Considerando o artigo quinto da Constituição Federal de 1988 homens e mulheres têm os mesmos direitos e deveres presentes na carta magna. Entretanto, os direitos assegurados pela lei básica não são empregados de maneira efetiva, tendo em vista, que ainda ocorre uma naturalização da violência contra a mulher, como também a desvalorização salarial.


Atualmente, a violência contra a mulher é preconizada por um regime patriarcal, no qual a mulher deve submissão ao gênero masculino. Nessa perspectiva, a filósofa Hannah Arendt em sua teoria “banalidade do mal” defende que a frequência de atos violentos produz a normalização do mal. Desse modo, apesar de a lei Maria da Penha ser um grande advento, ela ainda possui lacunas que deixam as mulheres inseguras quanto a denúncia, pois, o sistema jurídico brasileiro ainda banaliza o agressor que mesmo após denúncias logo pode ser inserido novamente na sociedade, resultando em um ciclo violento que pode levar ao feminicídio.

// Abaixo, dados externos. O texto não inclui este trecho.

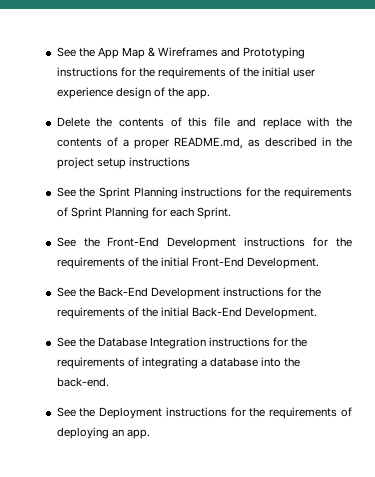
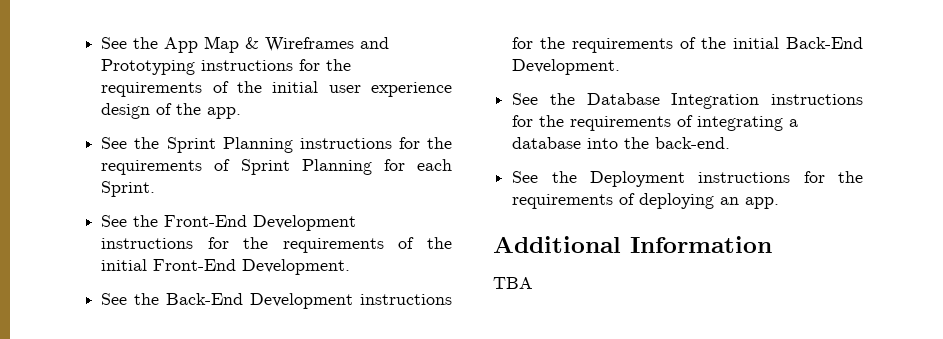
[56,117,352,129] [56,137,352,149] [56,157,190,169] // Delete the contents of this file and replace with the contents of a proper README.md, as described in the project setup instructions -> (242, 113) none
(150, 434) none -> [493,236,772,253] [493,277,533,289] // Additional Information // TBA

Outrossim, a diferença salarial provoca um obstáculo na luta pela equidade de gênero. Nesse sentido, o dia 8 de março de 1857 é um marco à luta dos direitos femininos, quando 129 operárias morreram protestando pelo aumento salarial. Dessarte, no Brasil as mulheres que ocupam os mesmos cargos que os homens não recebem o mesmo salário, embora segundo o IBGE cerca de 23,5% das mulheres tenham cursado o ensino superior contra 20% dos homens. Logo, a desvalorização salarial refere-se a atitude machista de inferiorizar as mulheres, ampliando assim o preconceito entre os gêneros.


Em suma, medidas são necessárias à inserção feminina na contemporaneidade. Portanto, cabe ao Poder Judiciário, esfera responsável por aplicar as leis na nação, mediante parceria com a mídia desenvolver campanhas que estimulem maior rigorosidade penal e um aumento do número de denúncias a fim de que as mulheres sintam-se protegidas. Além disso, as escolas devem promover debates que encorajem a igualdade social. Consequentemente, os direitos garantidos na Constituição poderão ser efetivados.